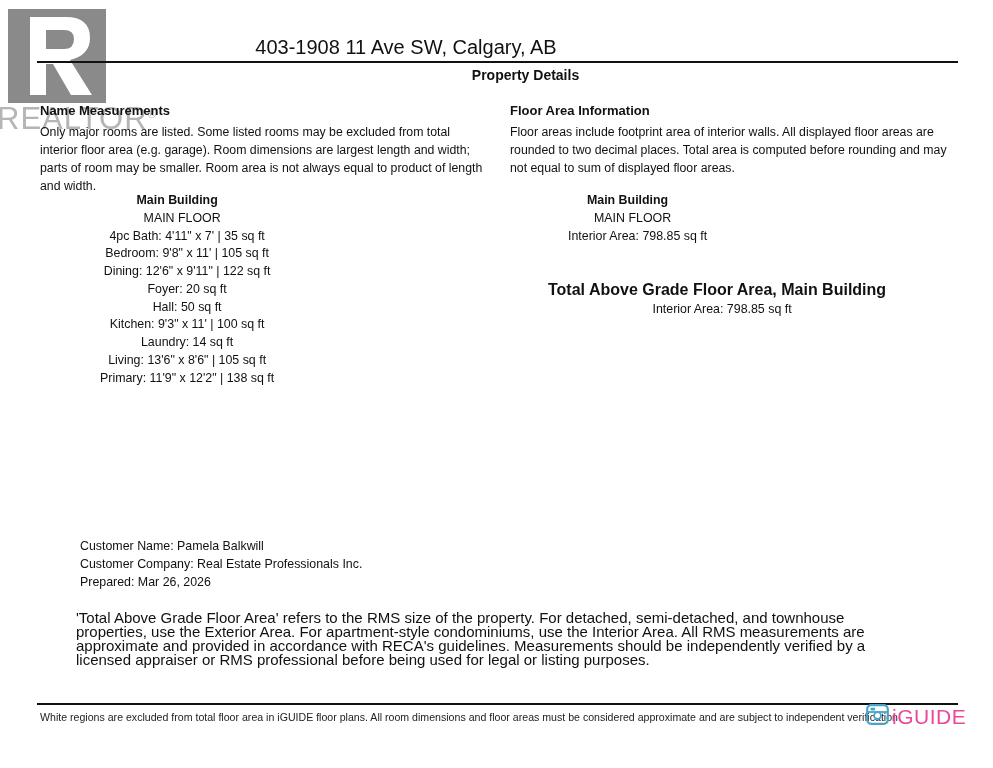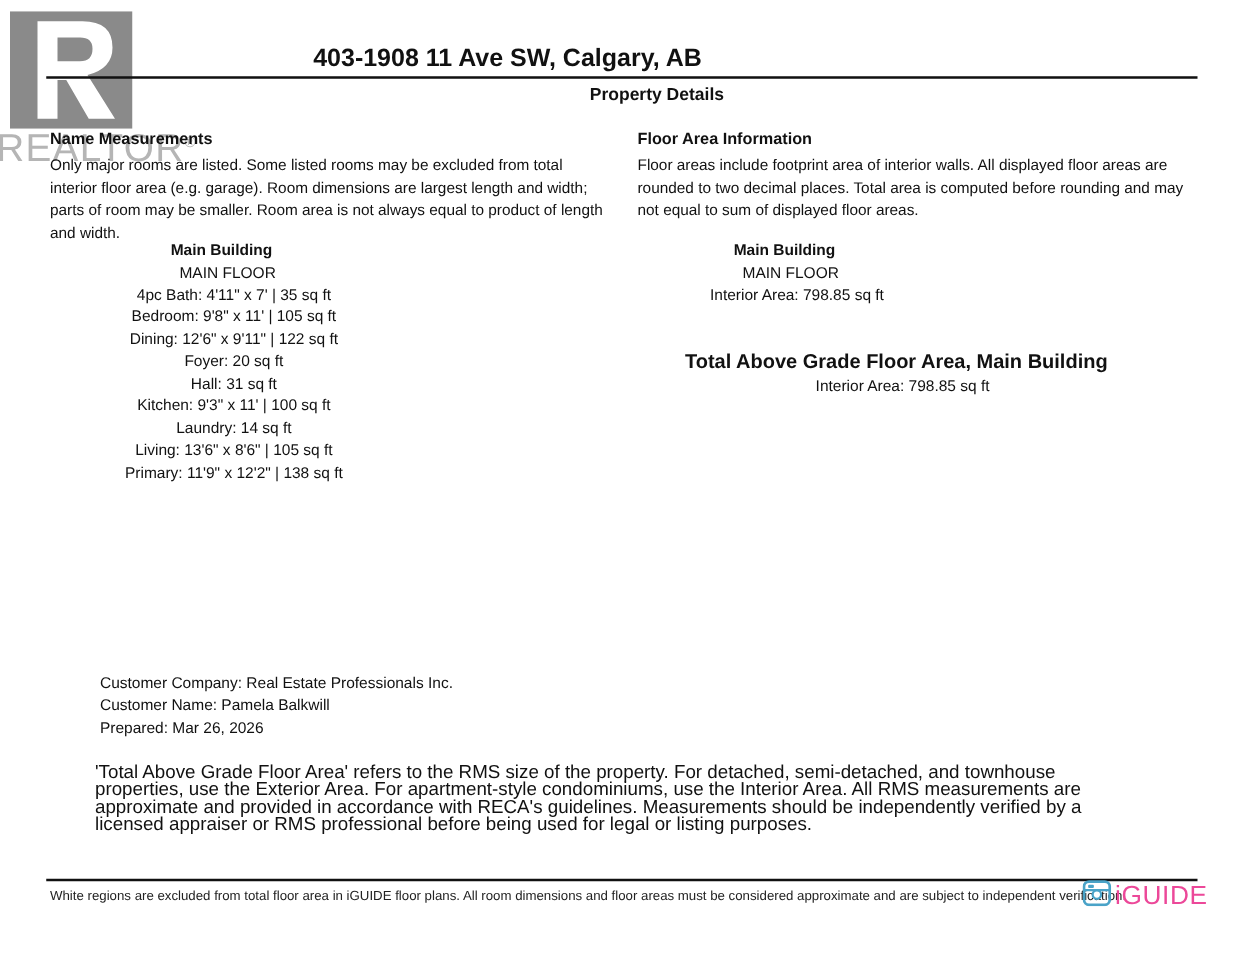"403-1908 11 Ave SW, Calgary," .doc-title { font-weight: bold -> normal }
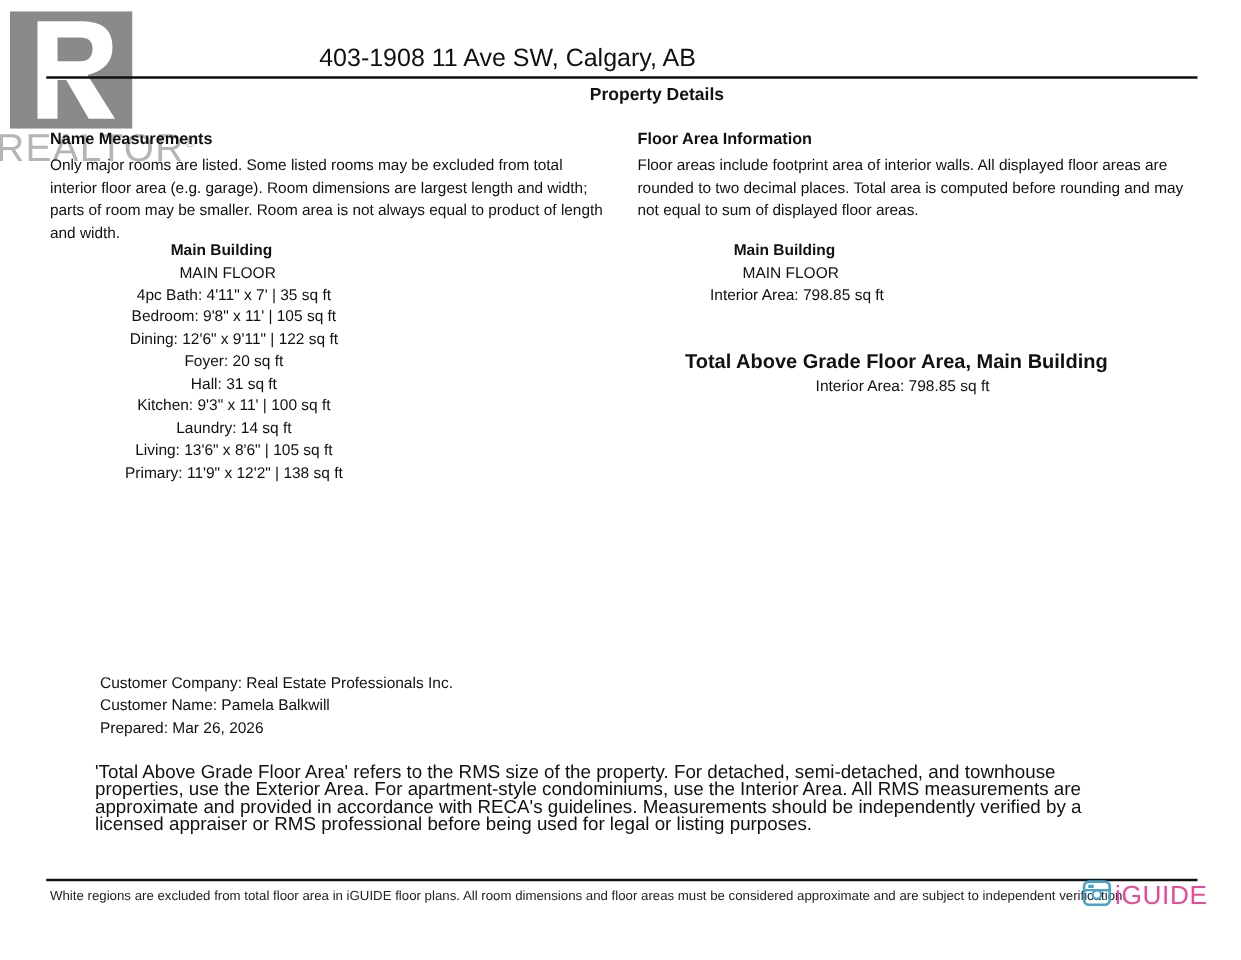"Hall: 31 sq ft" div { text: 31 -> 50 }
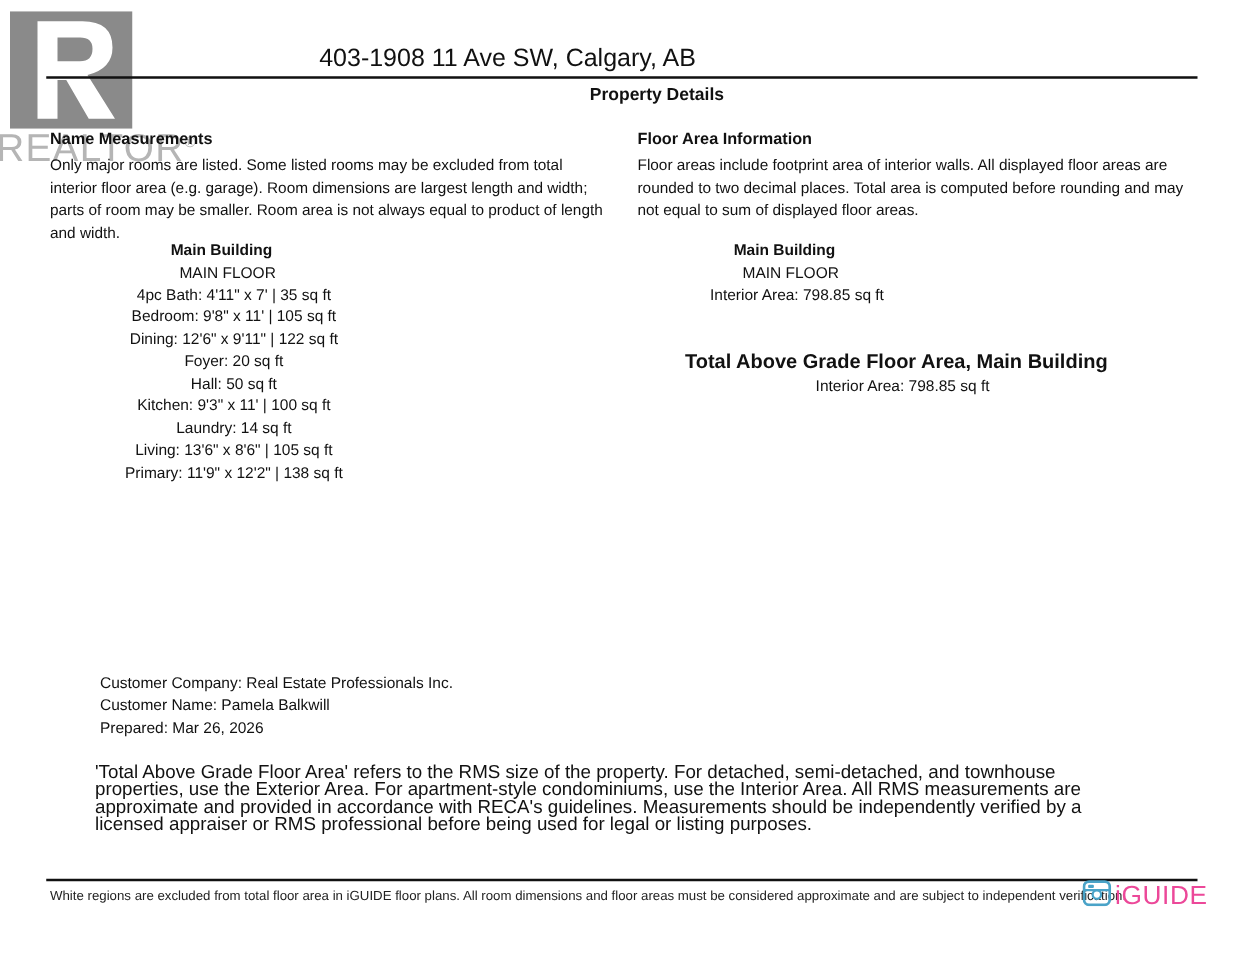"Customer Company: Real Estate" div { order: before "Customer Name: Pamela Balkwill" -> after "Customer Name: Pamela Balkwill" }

--

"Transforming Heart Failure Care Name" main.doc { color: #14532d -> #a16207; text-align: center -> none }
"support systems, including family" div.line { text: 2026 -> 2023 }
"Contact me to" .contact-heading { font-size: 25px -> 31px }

--

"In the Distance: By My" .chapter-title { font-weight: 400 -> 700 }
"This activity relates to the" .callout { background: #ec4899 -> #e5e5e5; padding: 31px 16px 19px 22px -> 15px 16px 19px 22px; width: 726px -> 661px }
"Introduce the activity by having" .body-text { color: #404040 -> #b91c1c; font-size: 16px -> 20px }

--

(The problem):
Starting at the line that has "activity relates to" and ending at the line that has "the activity by", please write out the lines above exactly, leaving out all others.

(Response for this exercise):
"This activity relates to the" .callout { background: #ec4899 -> #e5e5e5; padding: 31px 16px 19px 22px -> 15px 16px 19px 22px; width: 726px -> 661px }
"Introduce the activity by having" .body-text { color: #404040 -> #b91c1c; font-size: 16px -> 20px }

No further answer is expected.